In Reasons to Believe, Marks has done a fantastic job of telling two stories in one. First he tells his own story of finding, and later losing, faith in Jesus Christ. At the same time, he explores the world of evangelical Christianity in America today. During his research he interviewed over 400 pastors, missionaries, and evangelical church members, and he ties together the results of the research with his past experiences into a beautiful, easy to read narrative. As he visits churches, catches up with old friends, and reads his teenage journals, he finds himself drawn back toward the faith that he abandonded. (I’ve experienced the same feelings while working on my own book.)

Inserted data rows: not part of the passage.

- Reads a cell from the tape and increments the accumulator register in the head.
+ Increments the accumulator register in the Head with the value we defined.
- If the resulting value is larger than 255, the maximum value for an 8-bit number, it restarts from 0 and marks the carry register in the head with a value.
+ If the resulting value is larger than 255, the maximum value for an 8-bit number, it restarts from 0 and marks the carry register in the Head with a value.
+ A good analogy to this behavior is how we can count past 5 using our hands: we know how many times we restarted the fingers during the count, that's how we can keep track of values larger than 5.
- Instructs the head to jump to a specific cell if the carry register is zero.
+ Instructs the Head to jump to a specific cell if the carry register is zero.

Reasons to Believe begins with a question posed to Marks by a preacher he interviewed while he worked for 60 Minutes: “Will you be left behind when the rapture comes?” Marks does not answer until the very last sentence of the book, creating a trail of suspense that believers and unbelievers alike will find impossible not to follow.

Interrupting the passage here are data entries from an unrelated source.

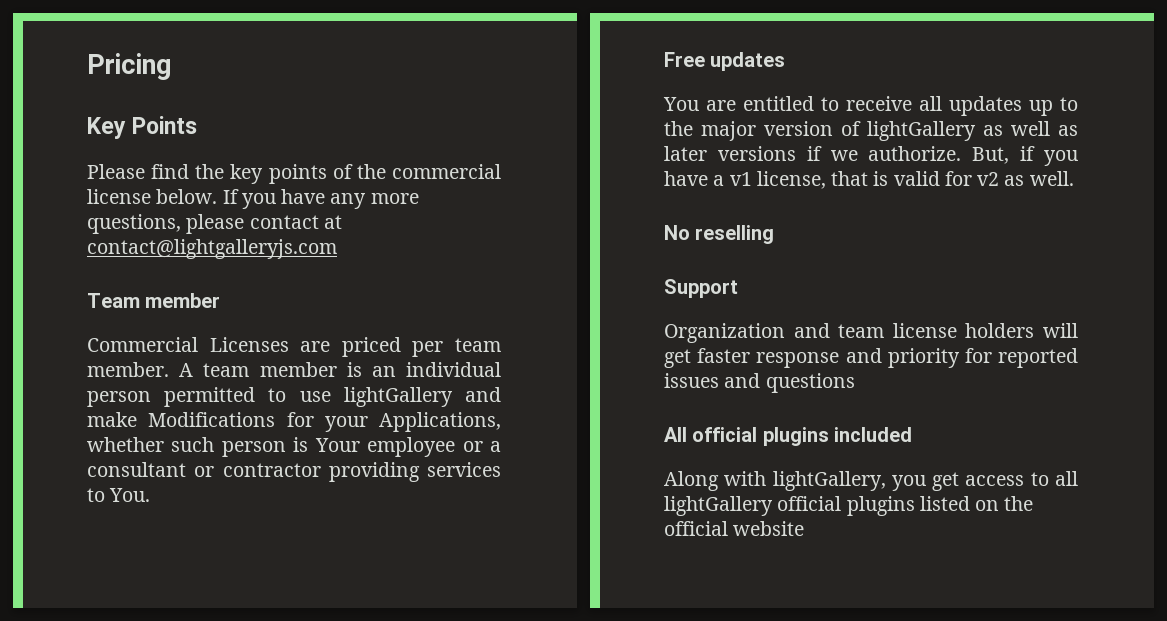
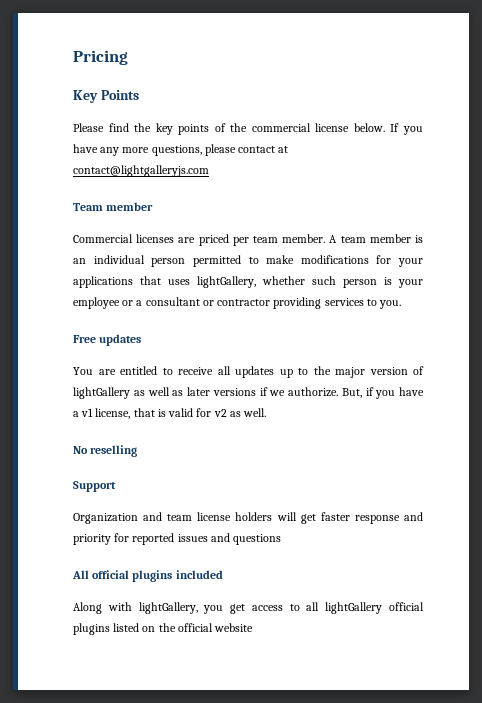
- Commercial Licenses are priced per team member.
+ Commercial licenses are priced per team member.
- A team member is an individual person permitted to use lightGallery and make Modifications for your Applications, whether such person is Your employee or a consultant or contractor providing services to You.
+ A team member is an individual person permitted to make modifications for your applications that uses lightGallery, whether such person is your employee or a consultant or contractor providing services to you.

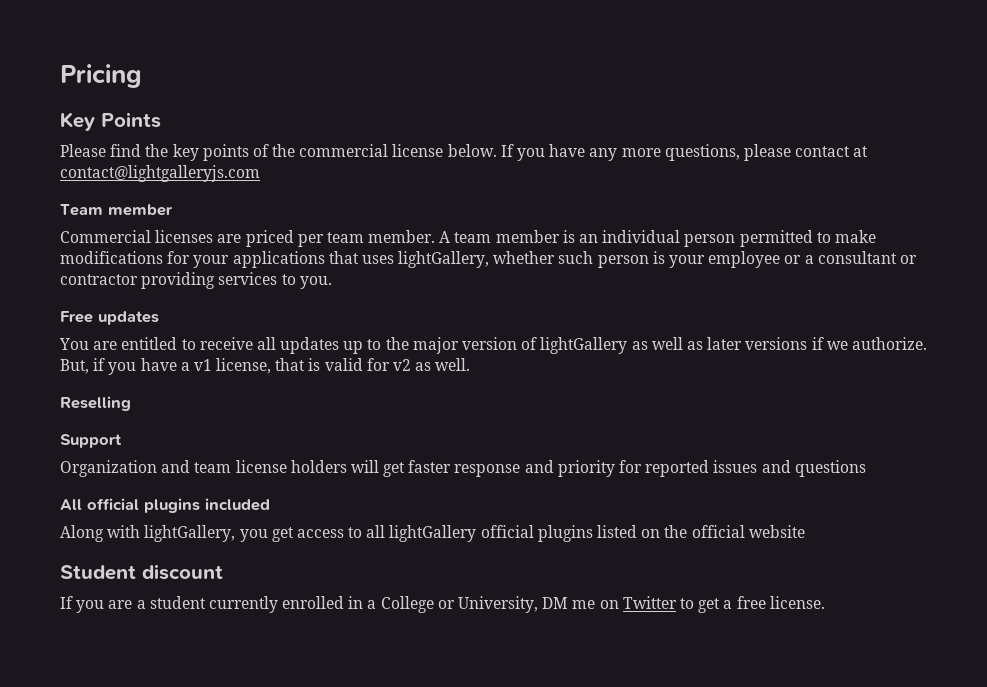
- No reselling
+ Reselling
+ Student discount
+ If you are a student currently enrolled in a College or University, DM me on Twitter to get a free license.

To promote their video (which I haven’t seen yet), the two men have been holding screenings at churches around the U.S. That’s pretty normal for Craig, who is still a Christian, but somewhat unusual for John, who is not. Here’s a description of one experience Marks had speaking at a church. Excuse the long quote, but this is definitely worth reading.

In the last two years, I’ve had many remarkable moments in churches, but nothing quite compares to this morning. For one, I never expected to find myself standing in front of a congregation, at the pulpit, in my capacity as an unbeliever. Nor did I ever expect to say what I did to the flock.

Mike Moses, the pastor at Lake Forest Church in Huntersville, North Carolina, insisted. He asked me to tell the congregation what their unbelieving, non-Christian friends would be afraid to say to their faces. Who among us could resist such an invitation?

So I told a story that holds true for millions of Americans who might never be asked or might never feel comfortable saying it out loud. My life improved after I walked away from Jesus.

I didn’t say these words in a spirit of triumph. I wasn’t trying to be superior. I just wanted to make something clear.

By way of a disclaimer, I told the congregation first that if a pastor hadn’t asked me to speak up, I never would have done so. This was a command performance. Here’s what I said, roughly.

Anyone who believes that the mass of non-believers lead empty lives of quiet, depraved desperation hasn’t spent much time around them. Anyone who thinks that non-Christians cannot experience deep happiness, abiding love, abdundant life, ecstatic joy, moral rigor and profound meaning hasn’t asked. And anyone who wonders how non-believers can rise in the morning with exitement and conviction and sleep at night in peace and calm hasn’t made much of an effort to find out the truth.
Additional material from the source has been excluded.